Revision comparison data
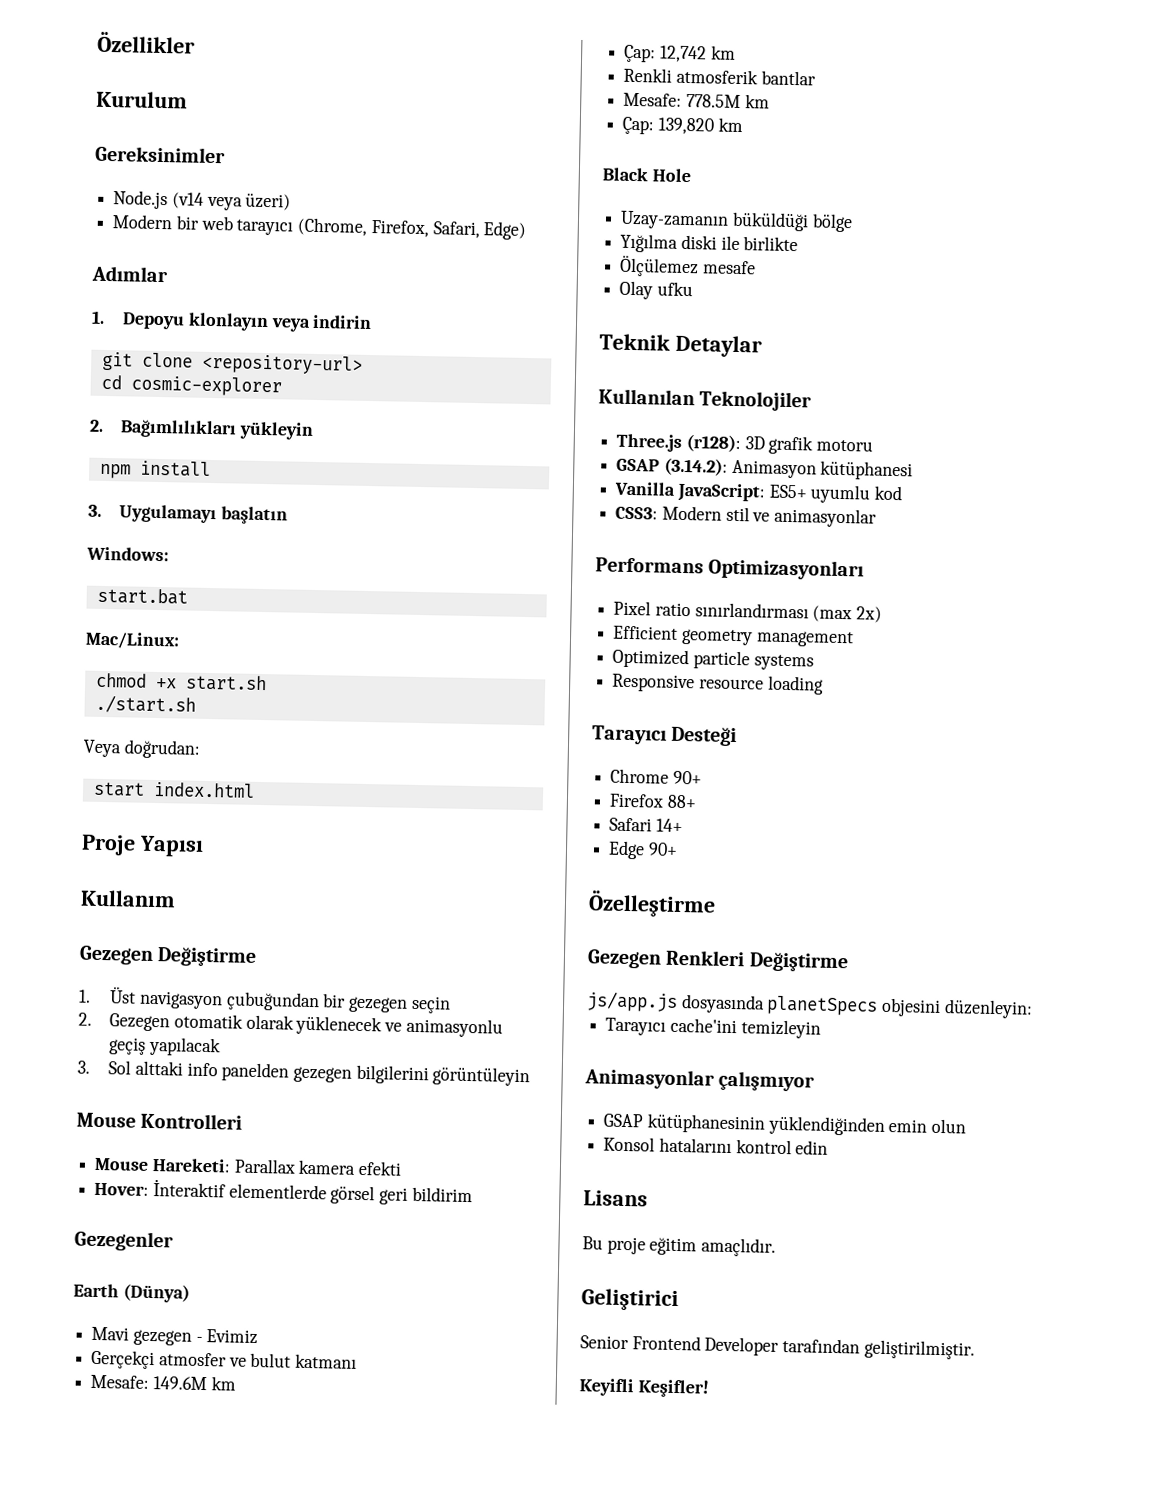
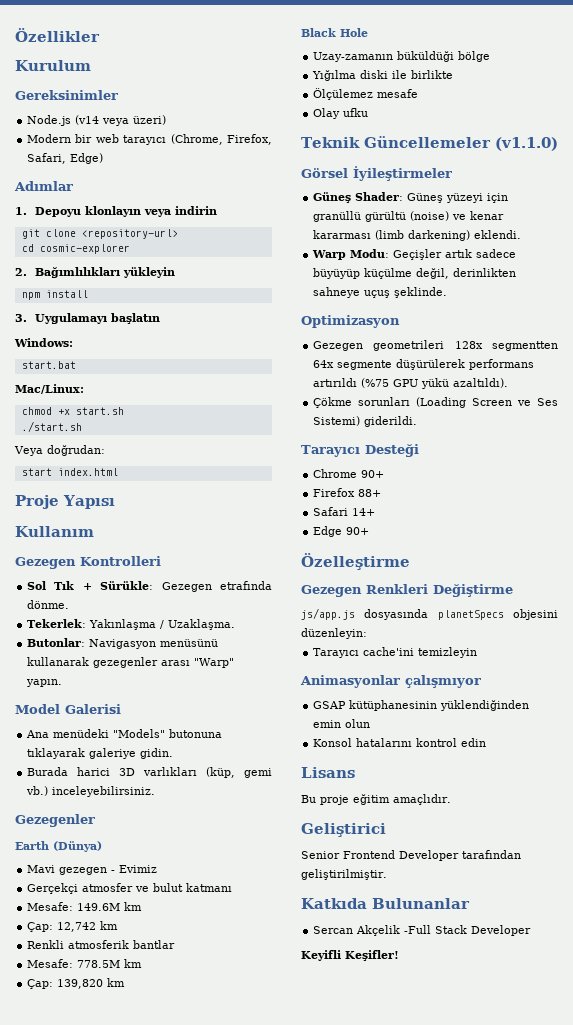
- Gezegen Değiştirme
- 1. Üst navigasyon çubuğundan bir gezegen seçin
- 2. Gezegen otomatik olarak yüklenecek ve animasyonlu geçiş yapılacak
- 3. Sol alttaki info panelden gezegen bilgilerini görüntüleyin
- Mouse Kontrolleri
- Mouse Hareketi: Parallax kamera efekti
- Hover: İnteraktif elementlerde görsel geri bildirim
+ Gezegen Kontrolleri
+ Sol Tık + Sürükle: Gezegen etrafında dönme.
+ Tekerlek: Yakınlaşma / Uzaklaşma.
+ Butonlar: Navigasyon menüsünü kullanarak gezegenler arası "Warp" yapın.
+ Model Galerisi
+ Ana menüdeki "Models" butonuna tıklayarak galeriye gidin.
+ Burada harici 3D varlıkları (küp, gemi vb.) inceleyebilirsiniz.
- Teknik Detaylar
- Kullanılan Teknolojiler
- Three.js (r128): 3D grafik motoru
- GSAP (3.14.2): Animasyon kütüphanesi
- Vanilla JavaScript: ES5+ uyumlu kod
- CSS3: Modern stil ve animasyonlar
- Performans Optimizasyonları
- Pixel ratio sınırlandırması (max 2x)
- Efficient geometry management
- Optimized particle systems
- Responsive resource loading
+ Teknik Güncellemeler (v1.1.0)
+ Görsel İyileştirmeler
+ Güneş Shader: Güneş yüzeyi için granüllü gürültü (noise) ve kenar kararması (limb darkening) eklendi.
+ Warp Modu: Geçişler artık sadece büyüyüp küçülme değil, derinlikten sahneye uçuş şeklinde.
+ Optimizasyon
+ Gezegen geometrileri 128x segmentten 64x segmente düşürülerek performans artırıldı (%75 GPU yükü azaltıldı).
+ Çökme sorunları (Loading Screen ve Ses Sistemi) giderildi.
+ Katkıda Bulunanlar
+ Sercan Akçelik -Full Stack Developer

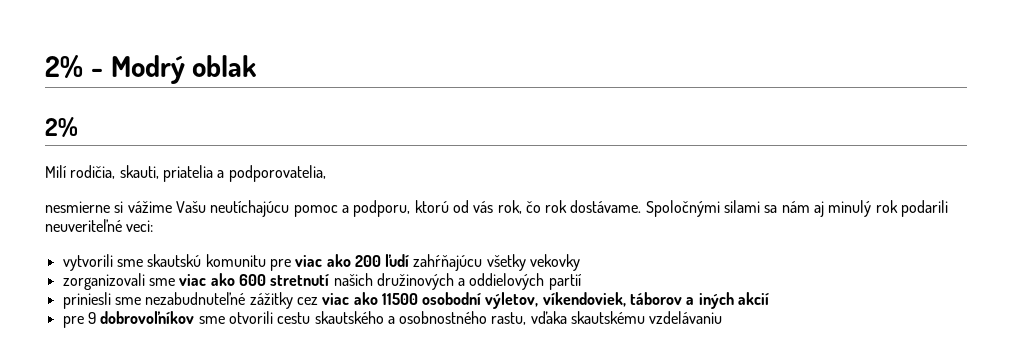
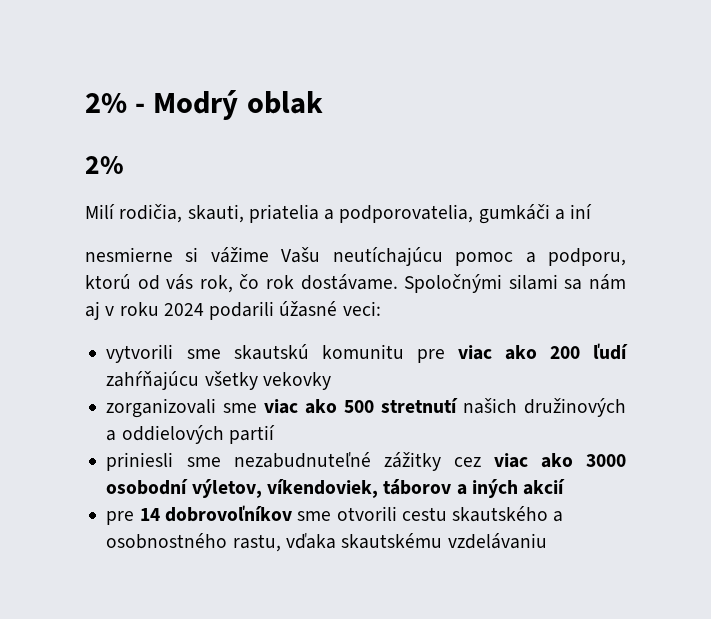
- Milí rodičia, skauti, priatelia a podporovatelia,
+ Milí rodičia, skauti, priatelia a podporovatelia, gumkáči a iní
- Spoločnými silami sa nám aj minulý rok podarili neuveriteľné veci:
+ Spoločnými silami sa nám aj v roku 2024 podarili úžasné veci:
- zorganizovali sme viac ako 600 stretnutí našich družinových a oddielových partií
+ zorganizovali sme viac ako 500 stretnutí našich družinových a oddielových partií
- priniesli sme nezabudnuteľné zážitky cez viac ako 11500 osobodní výletov, víkendoviek, táborov a iných akcií
+ priniesli sme nezabudnuteľné zážitky cez viac ako 3000 osobodní výletov, víkendoviek, táborov a iných akcií
- pre 9 dobrovoľníkov sme otvorili cestu skautského a osobnostného rastu, vďaka skautskému vzdelávaniu
+ pre 14 dobrovoľníkov sme otvorili cestu skautského a osobnostného rastu, vďaka skautskému vzdelávaniu

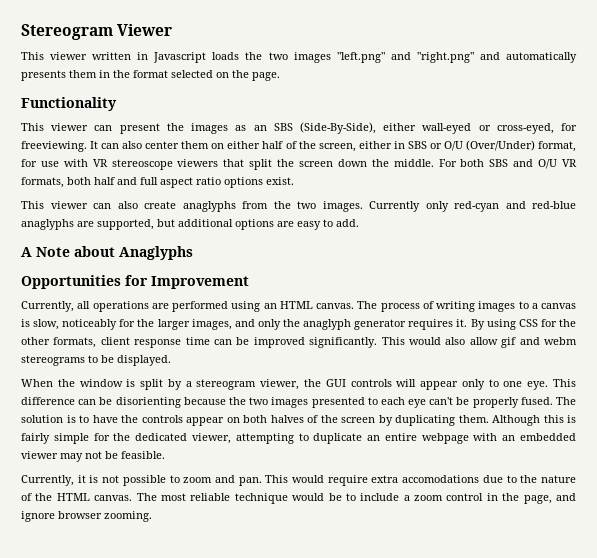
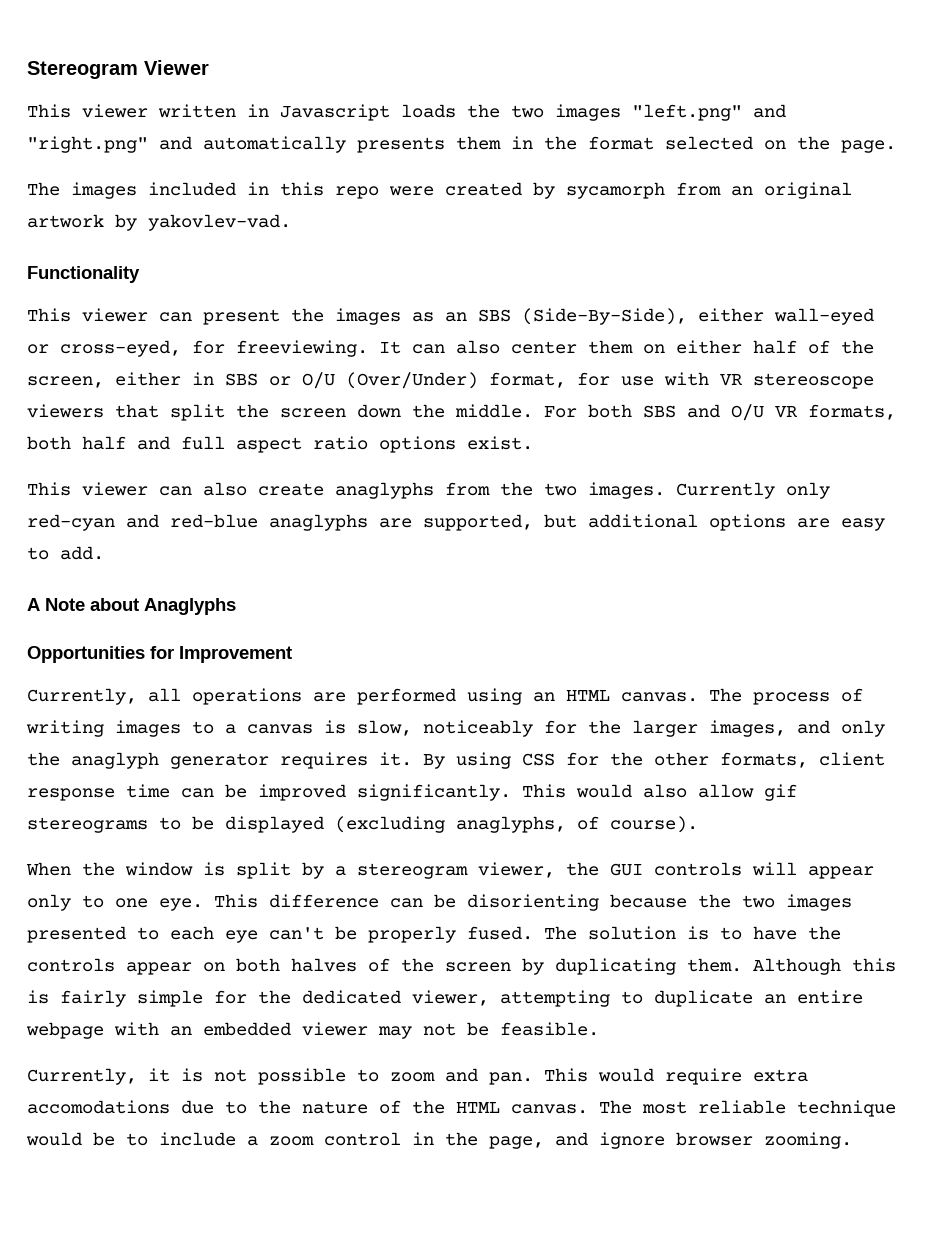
+ The images included in this repo were created by sycamorph from an original artwork by yakovlev-vad.
- This would also allow gif and webm stereograms to be displayed.
+ This would also allow gif stereograms to be displayed (excluding anaglyphs, of course).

## What to produce
Print exactly the lines of the records from the one containing "- This would" through the end, and nothing besides them.

## Completed exercise
- This would also allow gif and webm stereograms to be displayed.
+ This would also allow gif stereograms to be displayed (excluding anaglyphs, of course).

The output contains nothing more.